El hombre que se despojó de sí mismo

 



Un hombre fue en busca de sí mismo.

Con este objetivo, comenzó a deshacerse de todo lo que no era esencial en su vida. Pensó en sus hermanos, que lo presionaban constantemente para reunirse a comer juntos. Entendió que, en ese vínculo, él no era más que un actor cumpliendo el personaje dispuesto en un guion preestablecido. Responder a la obligación de ser un hermano comprometido, un buen amigo y un hijo responsable, en nada se correspondía con sus aspiraciones, con quien él sentía ser.

Ese día decidió barrer con los convencionalismos y deshacerse de esas relaciones que no le significaban nada de aquello esencial que pretendía hallar. Entonces, desde adentro, rompió relación con sus hermanos. Ya no eran tales desde ese momento.
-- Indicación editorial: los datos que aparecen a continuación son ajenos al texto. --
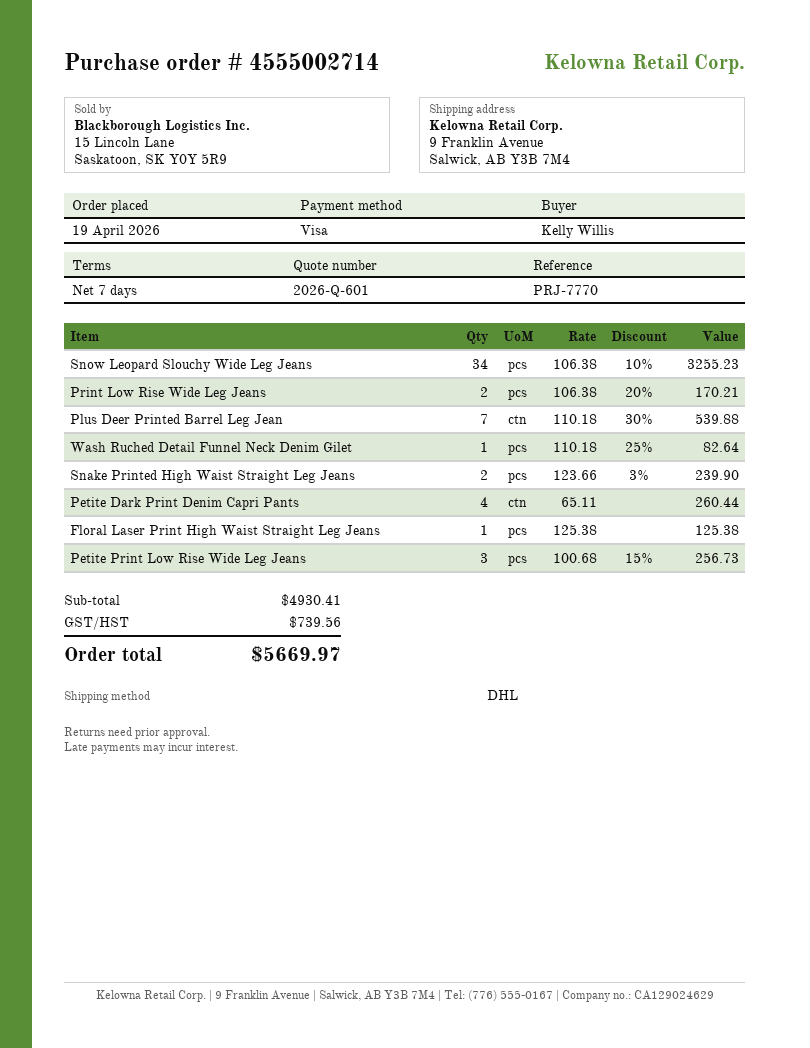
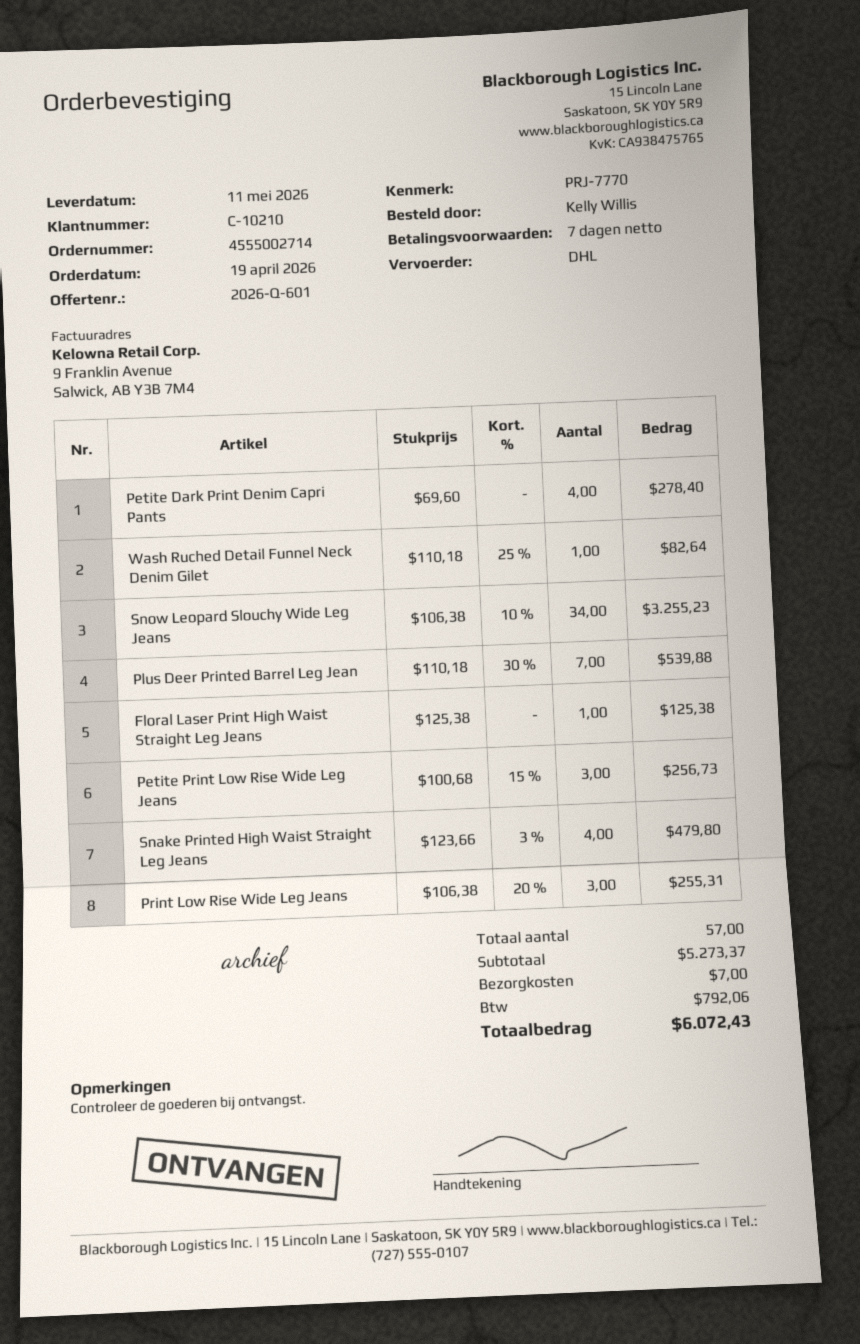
Print Low Rise Wide Leg Jeans: 2 x 106.38 - 20% = 170.21 -> 3 x 106.38 - 20% = 255.31
Snake Printed High Waist Straight Leg Jeans: 2 x 123.66 - 3% = 239.90 -> 4 x 123.66 - 3% = 479.80
Petite Dark Print Denim Capri Pants: 4 x 65.11 = 260.44 -> 4 x 69.60 = 278.40
subtotal: 4930.41 -> 5273.37
shipping: none -> 7.00
tax: 739.56 -> 792.06
total: 5669.97 -> 6072.43

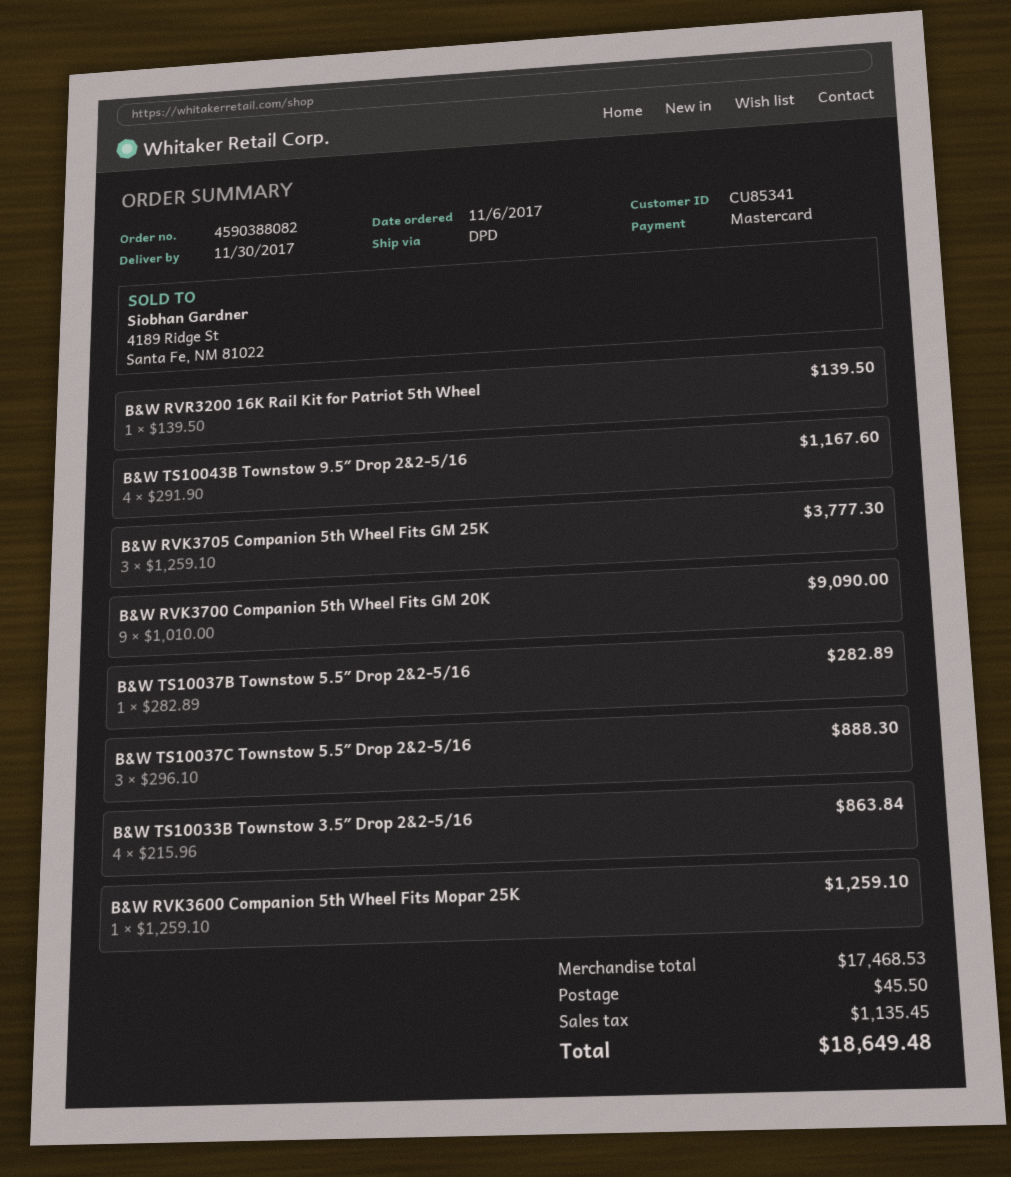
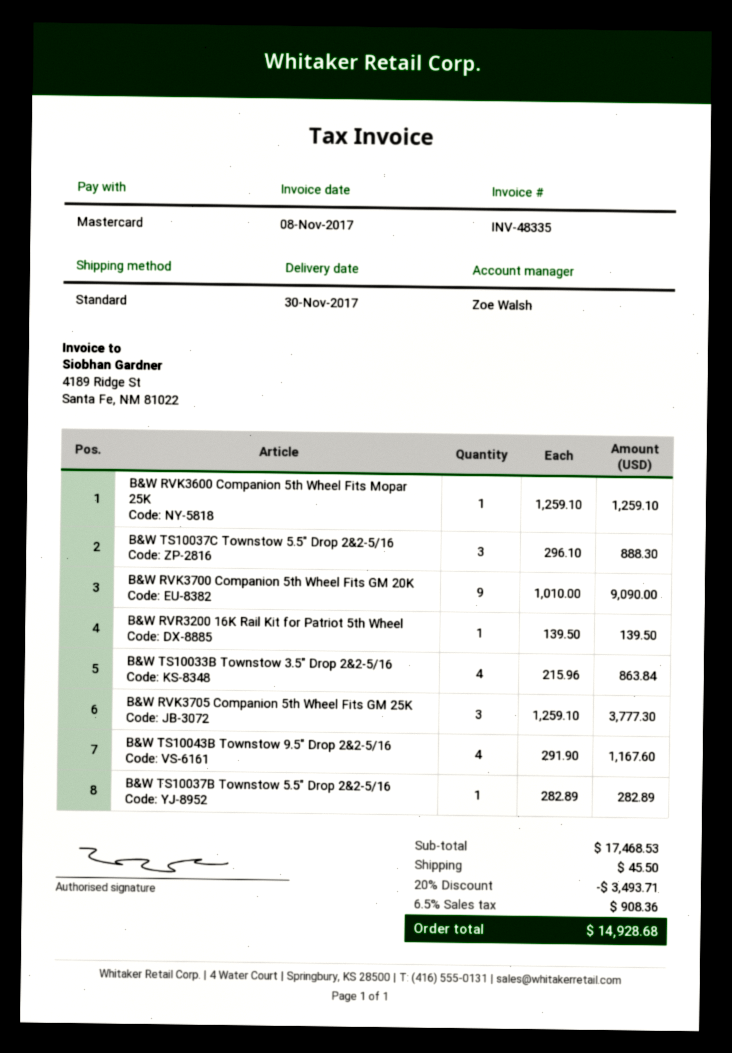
shipping method: DPD -> standard
discount: none -> 20% = 3493.71
tax: 1135.45 -> 908.36
total: 18649.48 -> 14928.68

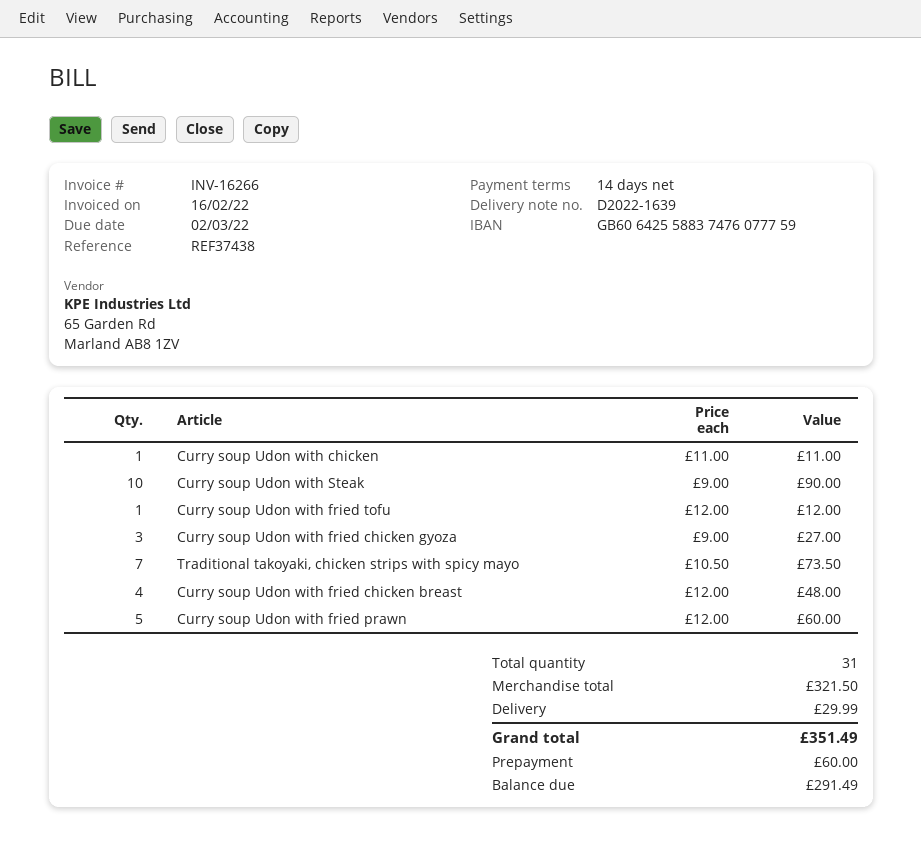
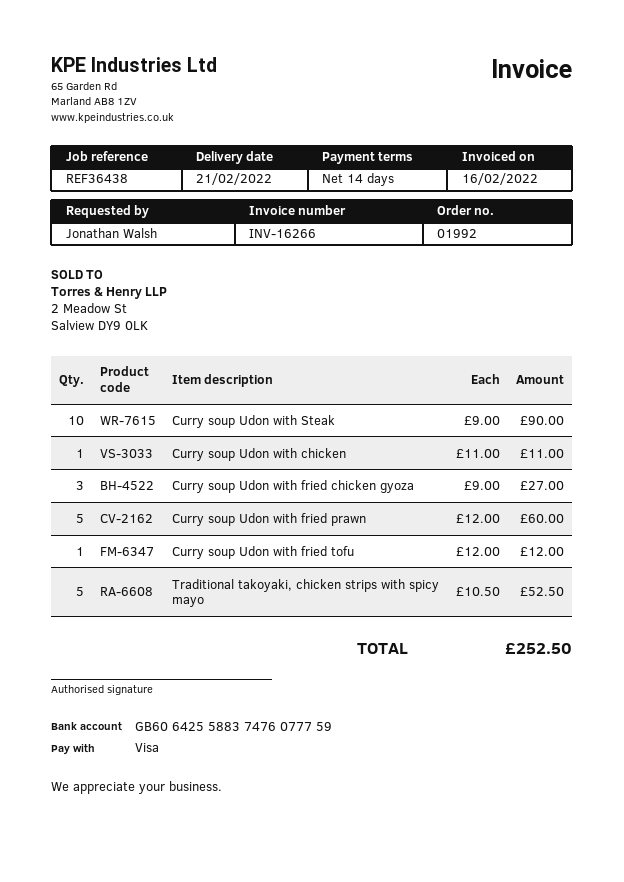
reference: REF37438 -> REF36438
Traditional takoyaki, chicken strips with spicy mayo: 7 x 10.50 = 73.50 -> 5 x 10.50 = 52.50
Curry soup Udon with fried chicken breast: 4 x 12.00 = 48.00 -> none
shipping: 29.99 -> none
total: 351.49 -> 252.50

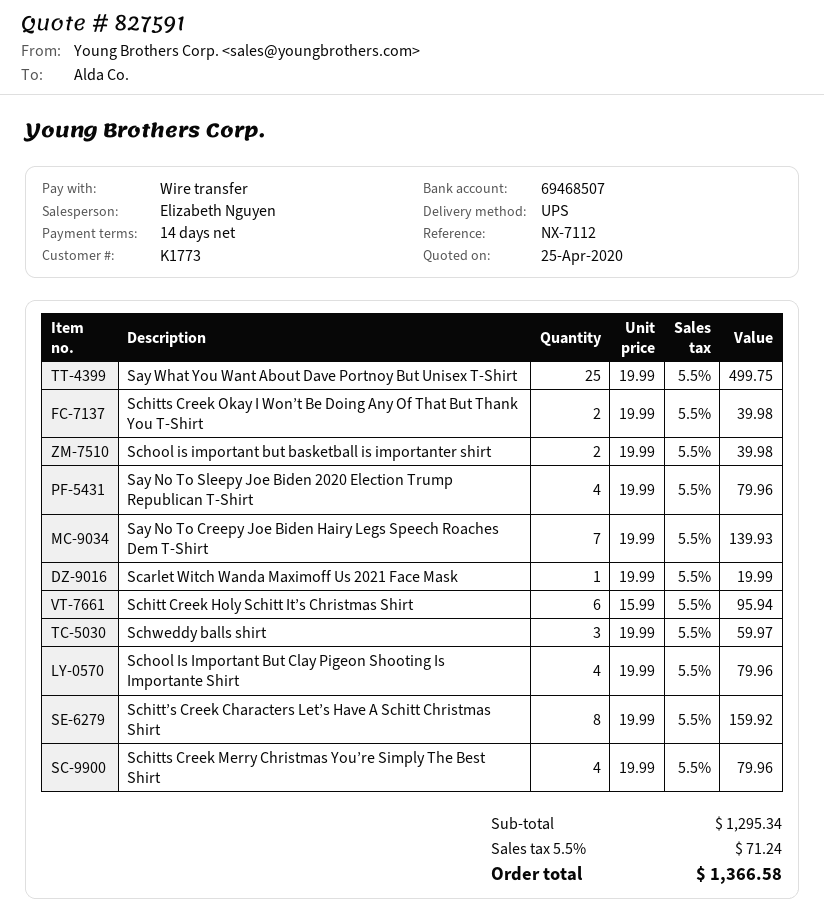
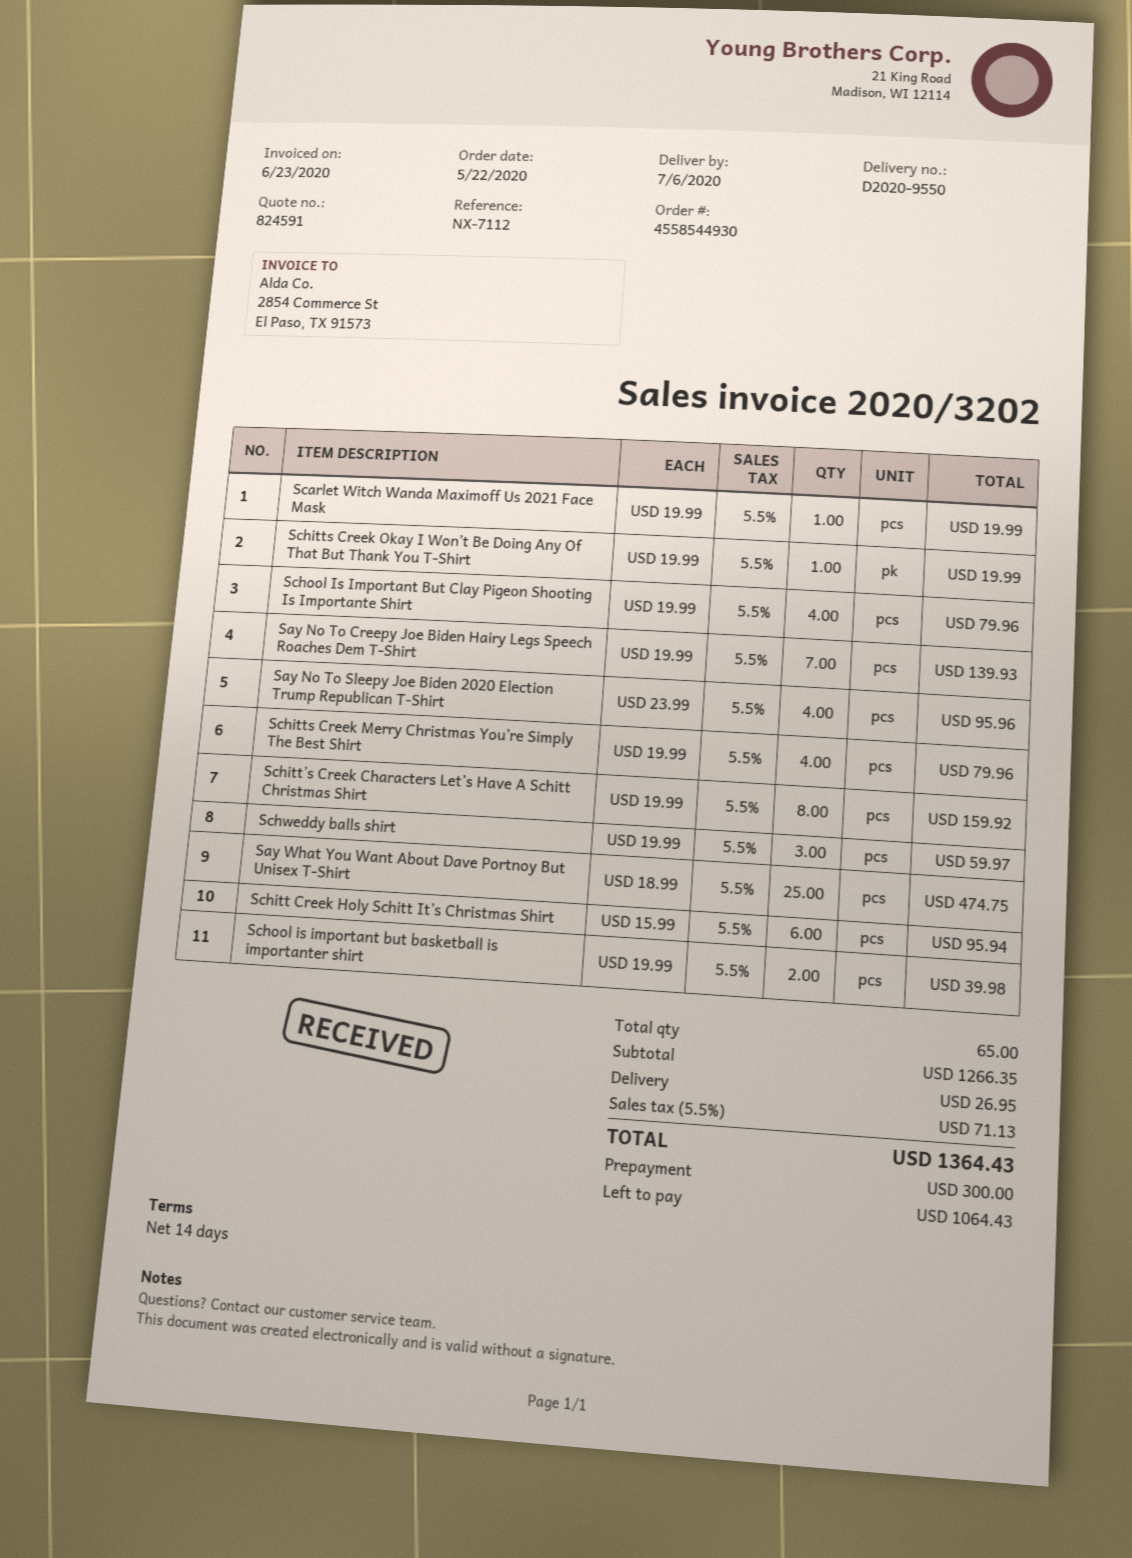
quote number: 827591 -> 824591
Say What You Want About Dave Portnoy But Unisex T-Shirt: 25 x 19.99 = 499.75 -> 25 x 18.99 = 474.75
Schitts Creek Okay I Won’t Be Doing Any Of That But Thank You T-Shirt: 2 x 19.99 = 39.98 -> 1 x 19.99 = 19.99
Say No To Sleepy Joe Biden 2020 Election Trump Republican T-Shirt: 4 x 19.99 = 79.96 -> 4 x 23.99 = 95.96
subtotal: 1295.34 -> 1266.35
shipping: none -> 26.95
tax: 5.5% = 71.24 -> 5.5% = 71.13
total: 1366.58 -> 1364.43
De su cabeza arrancó el deber, con todas las raíces que de él se desprendían: Aquellas que gritaban “¡hey!, ¡responde los mensajes!” Aquellas otras que escribían en su frente palabras como “egoísta", "desconsiderado", "antisocial”, cada vez que rechazaba una invitación de sus amigos o una reunión con sus compañeros de trabajo. Arrancó las raíces que habían arraigado desde el salón comunal de la vecindad, con sus múltiples requerimientos de “buen vecino y ciudadano modelo”. Se deshizo de las deudas imaginarias que cobran por existir; por beber agua y acurrucarse en un espacio de la Tierra. 

También se desvinculó de su mujer, y del prefijo posesivo “su” que denota propiedad. Junto con ella se fue el miedo de perderla. Rompió lazos con cualquiera que presumiera conocerlo. Soltó el deber de escuchar cuando alguien habla, de responder con normalidad y de reírse cuando alguien dice algo que pretende ser gracioso. Cerró los oídos a las murmuraciones, a los vituperios y alabanzas. Desarraigó de sí a los grupos, a las manadas, y los músculos de su rostro dejaron de reproducir las expresiones sociales que comunican aquiescencia. Arrancó culpas y obligaciones, desanudó su vergüenza y la necesidad de aprobación. Se desprendió de la censura y del aplauso. Se despojó de tanta gente que ya no tenía por quien ser aprobado o censurado. Abrió el cerrojo a sus propios juicios y opiniones y los dejó escapar por el aire como confeti endemoniado.

Ese día, desde la interioridad de su epidermis, le dijo a su jefe que se fuera a dar unas quinientas veinticuatro vueltas al Himalaya en su coche computarizado y que regalara su empleo a algún apurado. Dio gracias a sus padres por haberlo traído al mundo, agregando que “no hubiera sido necesario”, y se despidió de ellos, así como de sus tías, primos y sobrinos con sus deberes y obligaciones parentales.

Aferrado al suelo, encontró el equilibrio. Desde allí comenzó a escalar. Cuando se sintió seguro, escaló tan alto, que aflojó su mente, y los muros de contención y sentido de identidad, aquellos agradables muros, su protección y a la vez su trampa, se derrumbaron.

La locura de los falsos propósitos se quebró hasta que el único propósito subyacente que permaneció intacto fue experimentar todas las dimensiones de la vida en su totalidad.

Libertad sin mesura fue anarquía en su pasado. Ese día, en perfecto equilibrio, desmanteló su estructura psicológica y pudo simplemente vivir.

Se despojó de las dudas existenciales, pues ya apenas existía. Se quitó las medias, apoyó sus pies en la tierra y supo que sus pies ya no eran suyos: eran de la Tierra.

Todo contenido de su vida fue cayendo como las hojas secas del otoño, pulverizándose para perderse en el espacio a eones de distancia de aquel día, un día como cualquier otro.

Continuó despojándose de esto y de aquello hasta que, finalmente, vio el vacío. Vio que era nada y que, a su vez, lo era todo. Vio en todos a sus hermanos, a su padre, a su madre, a sus tías y sobrinos, a su esposa, a sus hijos. Y no pudo más que sentir amor por todos los seres, plantas o humanos, rocas o bestias, mares o estrellas. Vio a esas células del cuerpo de la eternidad, esas que, siendo partes de un absoluto, absortas en la ignorancia, proclaman su individualidad. 

El hombre ya no era un hombre. Era una célula de la inconmensurabilidad,

Muchos dicen: “Hay que ser alguien en la vida.” Aquel día, ese hombre dejó de ser “alguien” para descubrir su inexistencia. 

Ese día el hombre se despojó del hombre, para ser el espacio donde la vida baila, juega, respira y sueña con existir.